REQUIRED ACTION
What's wanted is each entry repeated verbatim, minus its images.

Screenshot and code edit data
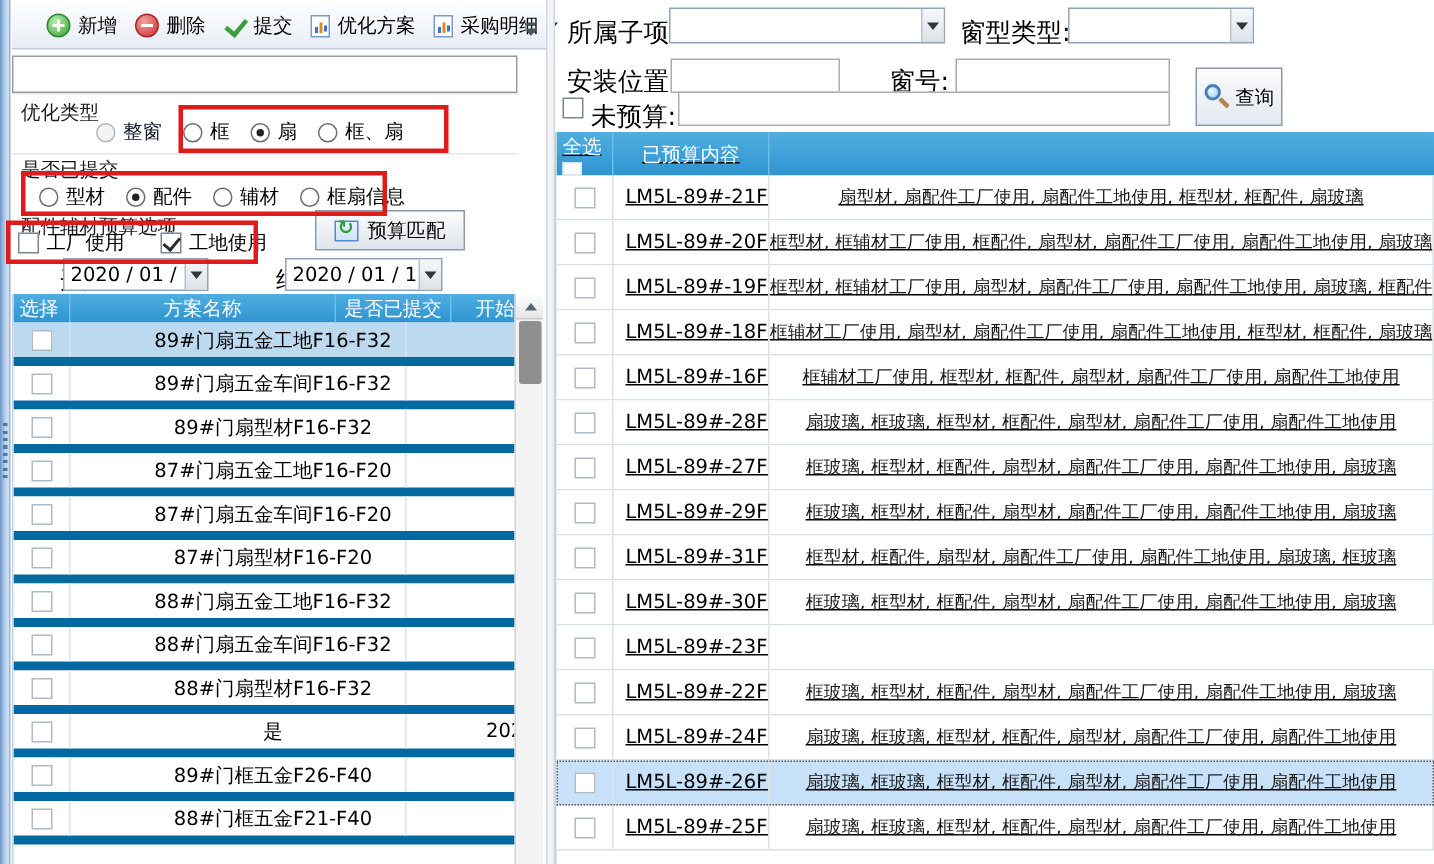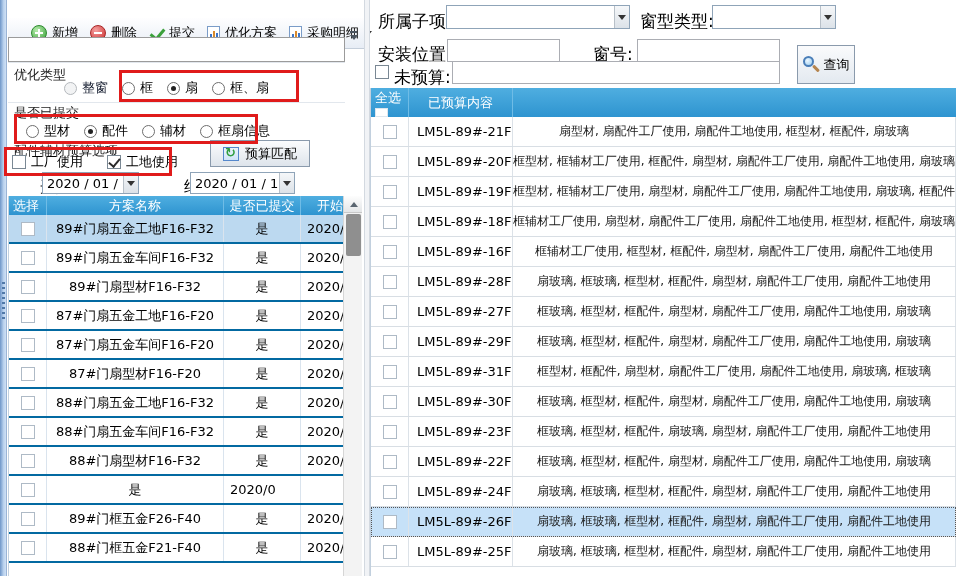--- a/index.html
+++ b/index.html
@@ -13,7 +13,7 @@
     background:repeating-linear-gradient(180deg,#4F78A8 0 2px,transparent 2px 5px); }
 
   
-  .toolbar { position:absolute; left:8px; top:18px; width:356px; height:31px;
+  .toolbar { position:absolute; left:8px; top:2px; width:356px; height:31px;
     background:linear-gradient(#FEFEFF,#E7EDF5); border-bottom:1px solid #C4CEDA;
     display:flex; align-items:center; padding-left:10px; gap:4px; }
   .toolbar .tgrip { width:3px; height:20px; margin-right:4px;

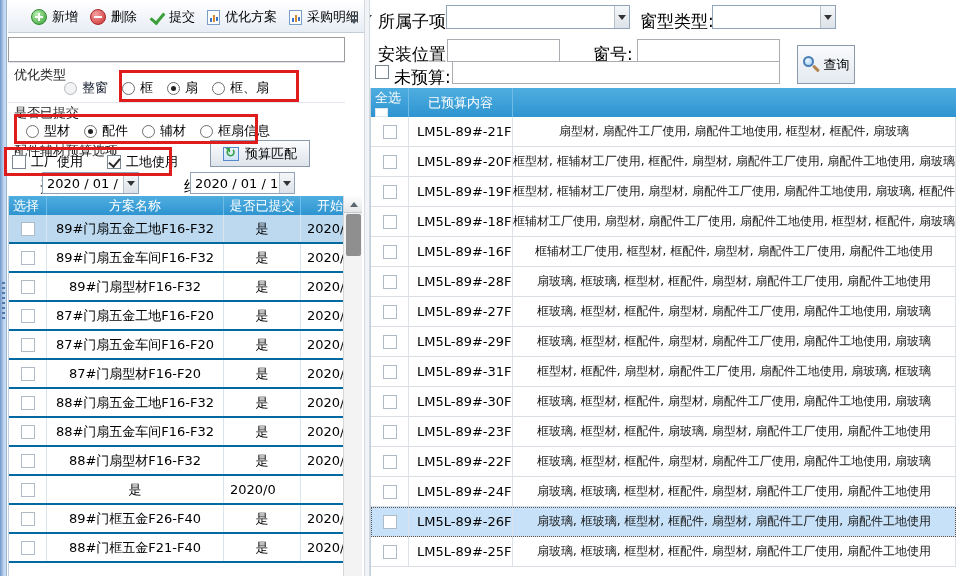--- a/index.html
+++ b/index.html
@@ -108,7 +108,7 @@
   .nb-check { position:absolute; left:375px; top:65px; }
 
   
-  .rtable { position:absolute; left:370px; top:88px; width:586px; height:488px; overflow:hidden; border-left:1px solid #C2D0DE; }
+  .rtable { position:absolute; left:370px; top:88px; width:586px; height:488px; overflow:hidden; border-left:1px solid #C2D0DE;text-decoration:underline; }
   .rtable .thead { display:grid; grid-template-columns:38px 104px 1fr; height:29px; font-size:13px; }
   .rrow { display:grid; grid-template-columns:38px 104px 1fr; height:30px; background:#fff; border-bottom:1px solid #D8DEE4; }
   .rrow.selected { background:#C6E1F8; outline:1px dotted #555; outline-offset:-1px; }

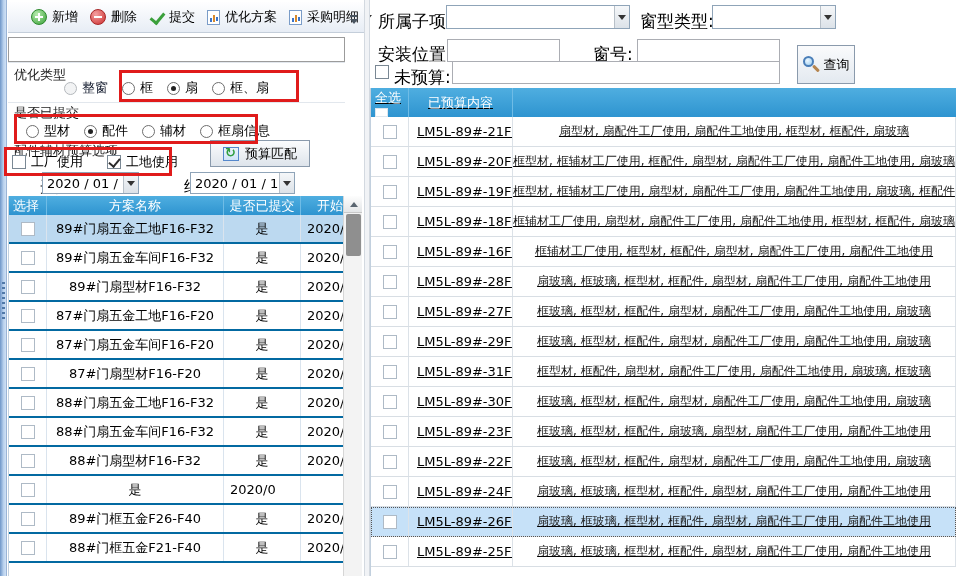--- a/index.html
+++ b/index.html
@@ -81,7 +81,7 @@
   .ltable { position:absolute; left:8px; top:196px; width:354px; height:380px; border-left:1px solid #C2D0DE; overflow:hidden; }
   .ltable .thead { display:grid; grid-template-columns:38px 177px 77px 43px; height:19px; width:335px; font-size:13px; }
   .lrows { width:335px; }
-  .lrow { display:grid; grid-template-columns:38px 177px 77px 43px; height:29px; background:#fff; border-bottom:2px solid #0369a1; }
+  .lrow { display:grid; grid-template-columns:38px 177px 77px 43px; height:29px; background:#fff; border-bottom:6px solid #0369a1;gap:47px; }
   .lrow.selected { background:#BCD9F0; }
   .lrow .cell { display:flex; align-items:center; justify-content:center; border-right:1px solid #DAE4EE; overflow:hidden; white-space:nowrap; font-size:13px; }
   .lrow .cell.start { justify-content:flex-start; padding-left:6px; }

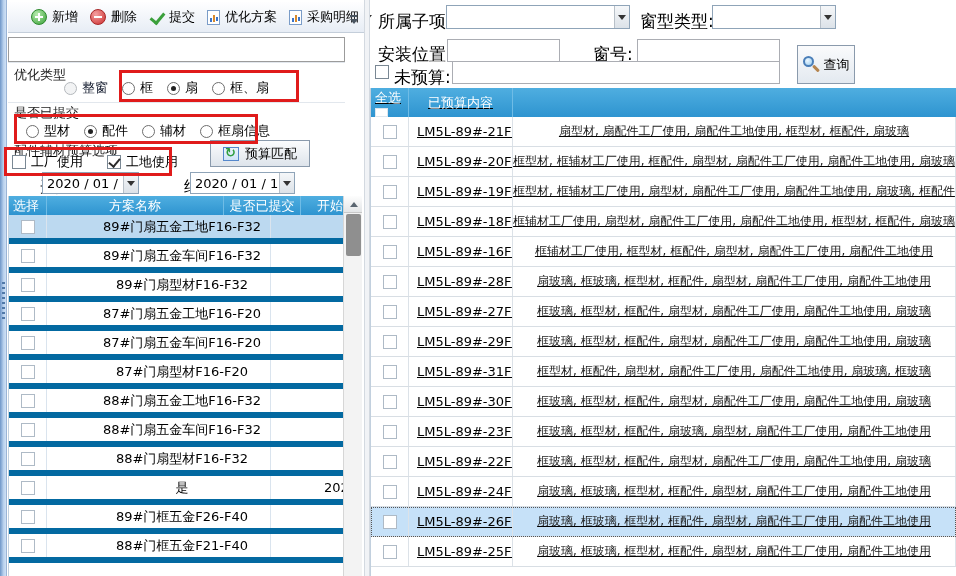--- a/index.html
+++ b/index.html
@@ -501,7 +501,6 @@
           <span class="rowcb"></span>
         </div>
     <div class="cell wno">LM5L-89#-23F21</div>
-    <div class="cell content">框玻璃, 框型材, 框配件, 扇玻璃, 扇型材, 扇配件工厂使用, 扇配件工地使用</div>
   </div>
 
   <div class="rrow">

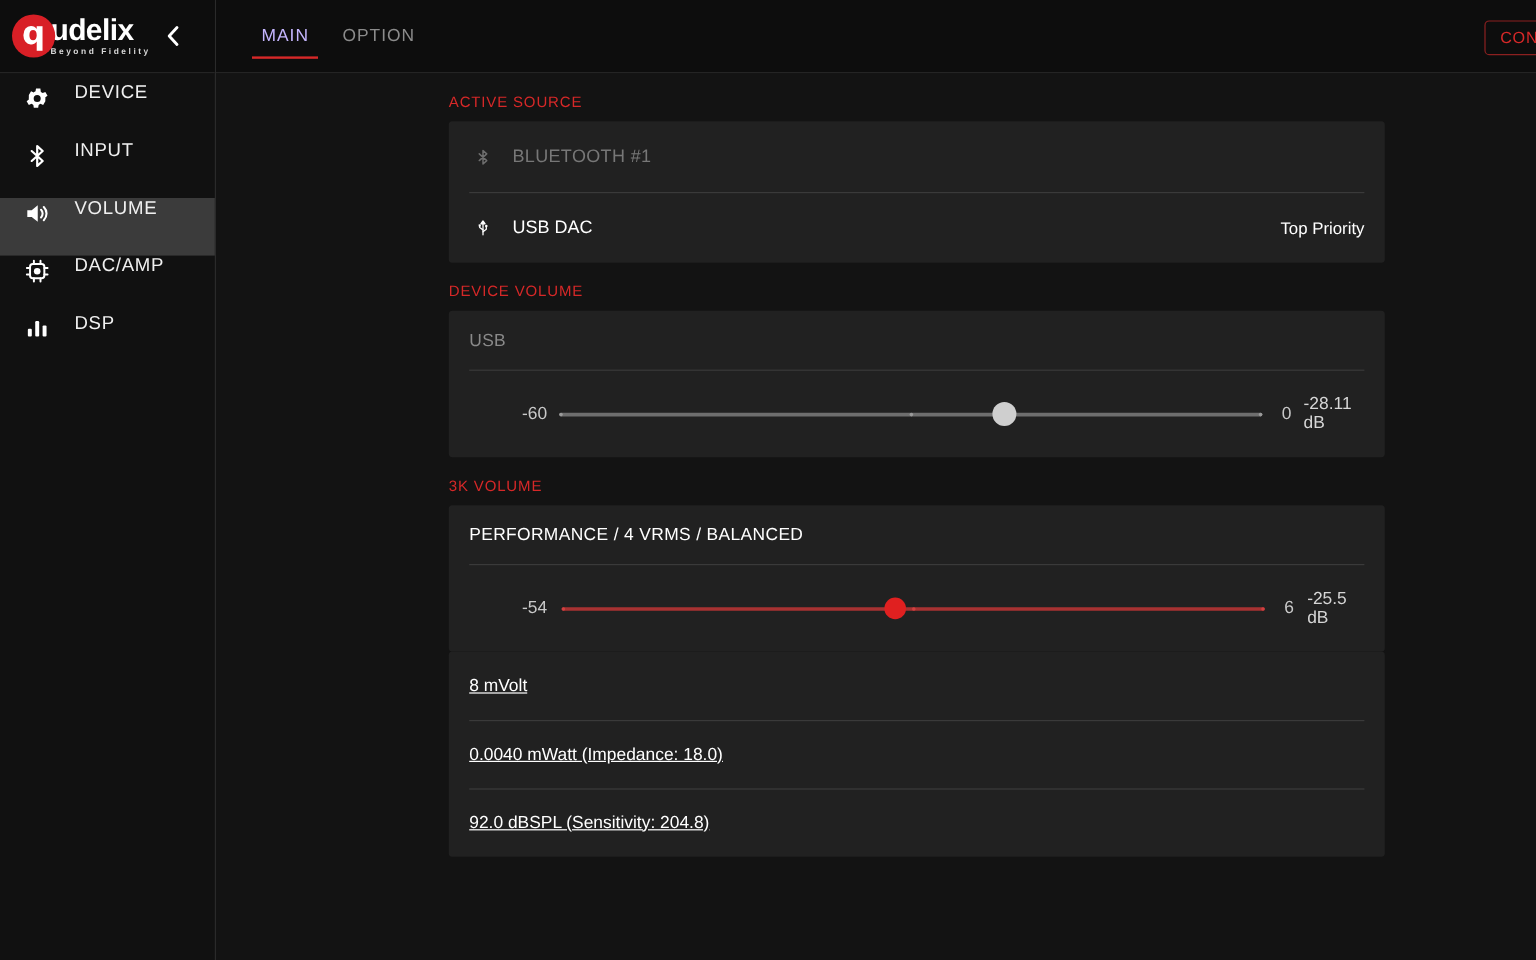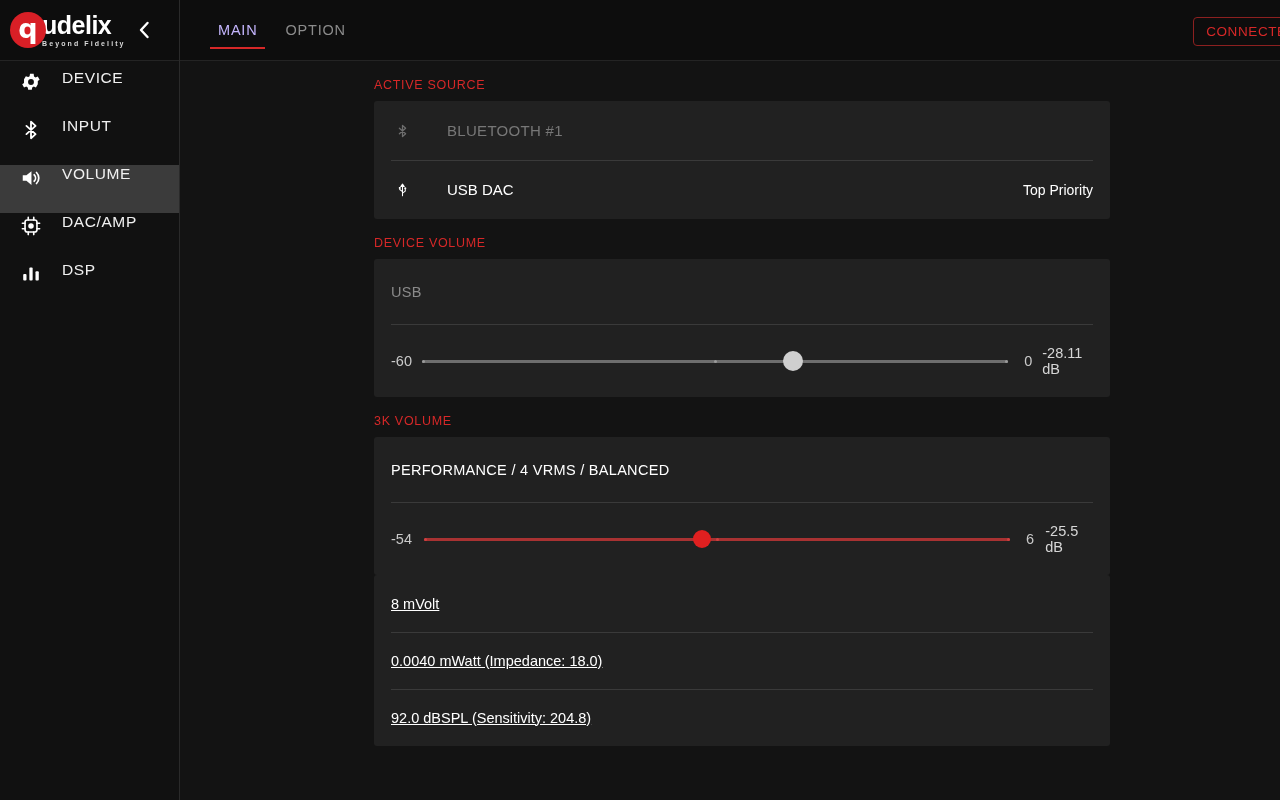--- a/index.html
+++ b/index.html
@@ -106,7 +106,7 @@
 
   .row {
     height: 59px; display: flex; align-items: center;
-    padding: 0 17px; position: relative; gap: 20px;
+    padding: 0 17px; position: relative;
   }
   .row + .row::before {
     content: ""; position: absolute; left: 17px; right: 17px; top: 0;

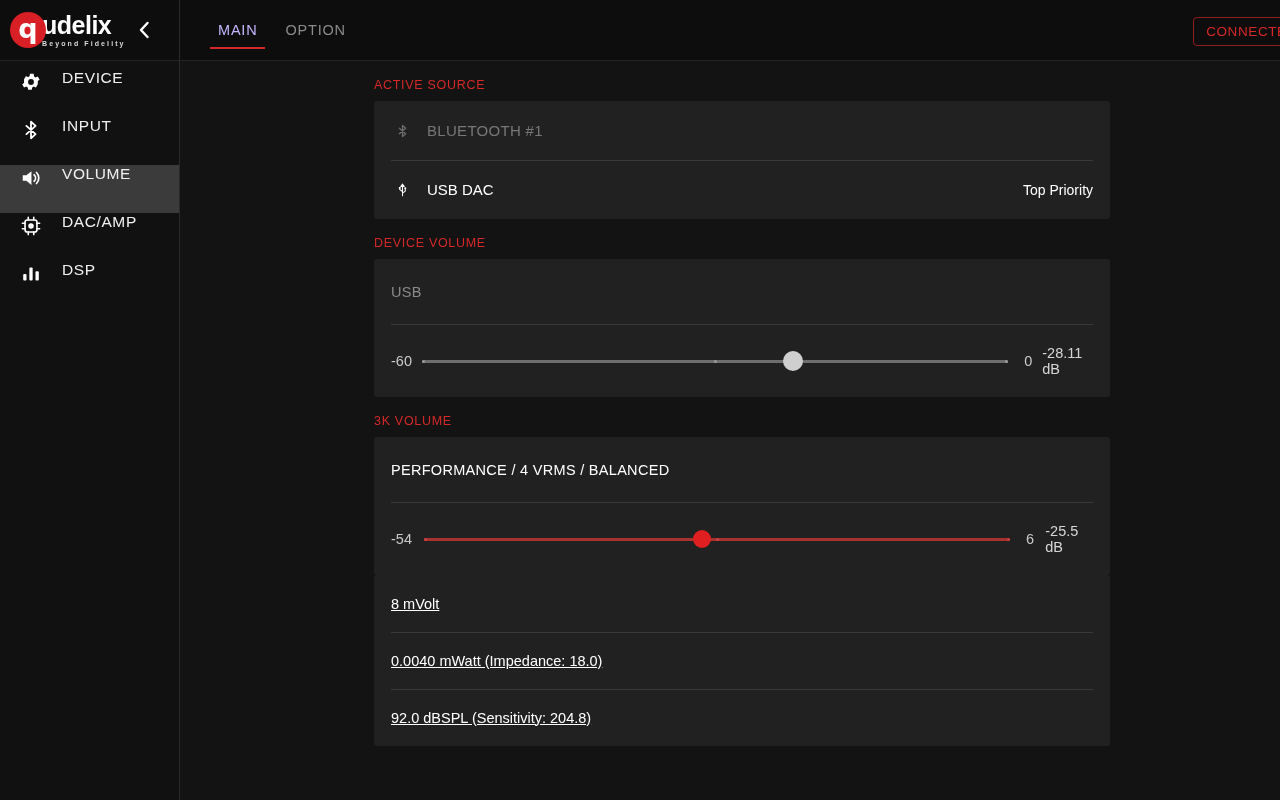--- a/index.html
+++ b/index.html
@@ -124,7 +124,7 @@
 
   .slider-card { padding: 0 17px 0 17px; }
   .slider-head {
-    height: 66px; display: flex; align-items: center;
+    height: 50px; display: flex; align-items: center;
     color: #ffffff; font-size: 14.5px; letter-spacing: 0.3px;
     border-bottom: 1px solid #3a3a3a;
   }

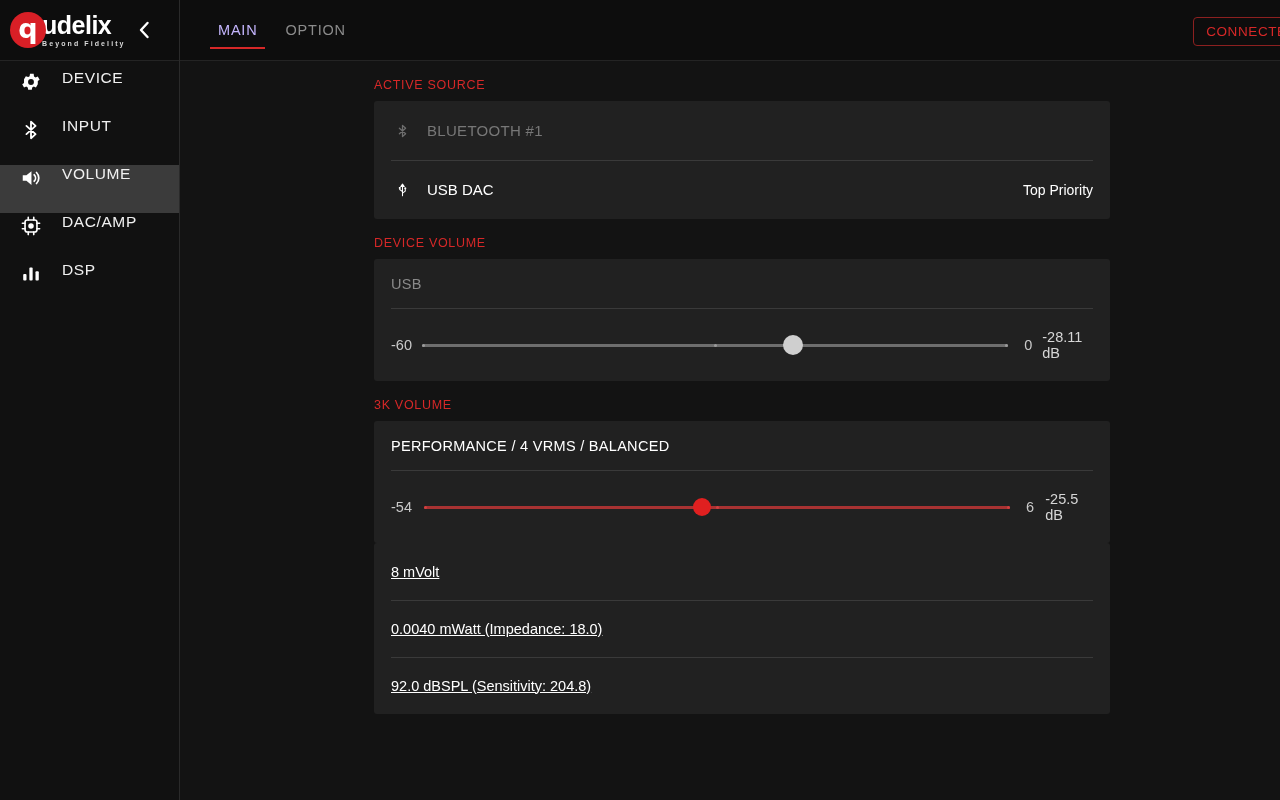--- a/index.html
+++ b/index.html
@@ -133,7 +133,7 @@
   .slider-min, .slider-max {
     color: #c9c9c9; font-size: 14.5px; width: 38px;
   }
-  .slider-min { text-align: left; }
+  .slider-min { text-align: left; margin-left: 44px; }
   .slider-max { text-align: left; padding-left: 16px; }
   .track-wrap {
     position: relative; height: 20px; flex: 0 0 586px;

SOLUTION TO THE PROBLEM
--- a/index.html
+++ b/index.html
@@ -13,7 +13,7 @@
     background:repeating-linear-gradient(180deg,#4F78A8 0 2px,transparent 2px 5px); }
 
   
-  .toolbar { position:absolute; left:8px; top:18px; width:356px; height:31px;
+  .toolbar { position:absolute; left:8px; top:2px; width:356px; height:31px;
     background:linear-gradient(#FEFEFF,#E7EDF5); border-bottom:1px solid #C4CEDA;
     display:flex; align-items:center; padding-left:10px; gap:4px; }
   .toolbar .tgrip { width:3px; height:20px; margin-right:4px;

--- a/index.html
+++ b/index.html
@@ -108,7 +108,7 @@
   .nb-check { position:absolute; left:375px; top:65px; }
 
   
-  .rtable { position:absolute; left:370px; top:88px; width:586px; height:488px; overflow:hidden; border-left:1px solid #C2D0DE; }
+  .rtable { position:absolute; left:370px; top:88px; width:586px; height:488px; overflow:hidden; border-left:1px solid #C2D0DE;text-decoration:underline; }
   .rtable .thead { display:grid; grid-template-columns:38px 104px 1fr; height:29px; font-size:13px; }
   .rrow { display:grid; grid-template-columns:38px 104px 1fr; height:30px; background:#fff; border-bottom:1px solid #D8DEE4; }
   .rrow.selected { background:#C6E1F8; outline:1px dotted #555; outline-offset:-1px; }

--- a/index.html
+++ b/index.html
@@ -81,7 +81,7 @@
   .ltable { position:absolute; left:8px; top:196px; width:354px; height:380px; border-left:1px solid #C2D0DE; overflow:hidden; }
   .ltable .thead { display:grid; grid-template-columns:38px 177px 77px 43px; height:19px; width:335px; font-size:13px; }
   .lrows { width:335px; }
-  .lrow { display:grid; grid-template-columns:38px 177px 77px 43px; height:29px; background:#fff; border-bottom:2px solid #0369a1; }
+  .lrow { display:grid; grid-template-columns:38px 177px 77px 43px; height:29px; background:#fff; border-bottom:6px solid #0369a1;gap:47px; }
   .lrow.selected { background:#BCD9F0; }
   .lrow .cell { display:flex; align-items:center; justify-content:center; border-right:1px solid #DAE4EE; overflow:hidden; white-space:nowrap; font-size:13px; }
   .lrow .cell.start { justify-content:flex-start; padding-left:6px; }

--- a/index.html
+++ b/index.html
@@ -501,7 +501,6 @@
           <span class="rowcb"></span>
         </div>
     <div class="cell wno">LM5L-89#-23F21</div>
-    <div class="cell content">框玻璃, 框型材, 框配件, 扇玻璃, 扇型材, 扇配件工厂使用, 扇配件工地使用</div>
   </div>
 
   <div class="rrow">

--- a/index.html
+++ b/index.html
@@ -106,7 +106,7 @@
 
   .row {
     height: 59px; display: flex; align-items: center;
-    padding: 0 17px; position: relative; gap: 20px;
+    padding: 0 17px; position: relative;
   }
   .row + .row::before {
     content: ""; position: absolute; left: 17px; right: 17px; top: 0;

--- a/index.html
+++ b/index.html
@@ -124,7 +124,7 @@
 
   .slider-card { padding: 0 17px 0 17px; }
   .slider-head {
-    height: 66px; display: flex; align-items: center;
+    height: 50px; display: flex; align-items: center;
     color: #ffffff; font-size: 14.5px; letter-spacing: 0.3px;
     border-bottom: 1px solid #3a3a3a;
   }

--- a/index.html
+++ b/index.html
@@ -133,7 +133,7 @@
   .slider-min, .slider-max {
     color: #c9c9c9; font-size: 14.5px; width: 38px;
   }
-  .slider-min { text-align: left; }
+  .slider-min { text-align: left; margin-left: 44px; }
   .slider-max { text-align: left; padding-left: 16px; }
   .track-wrap {
     position: relative; height: 20px; flex: 0 0 586px;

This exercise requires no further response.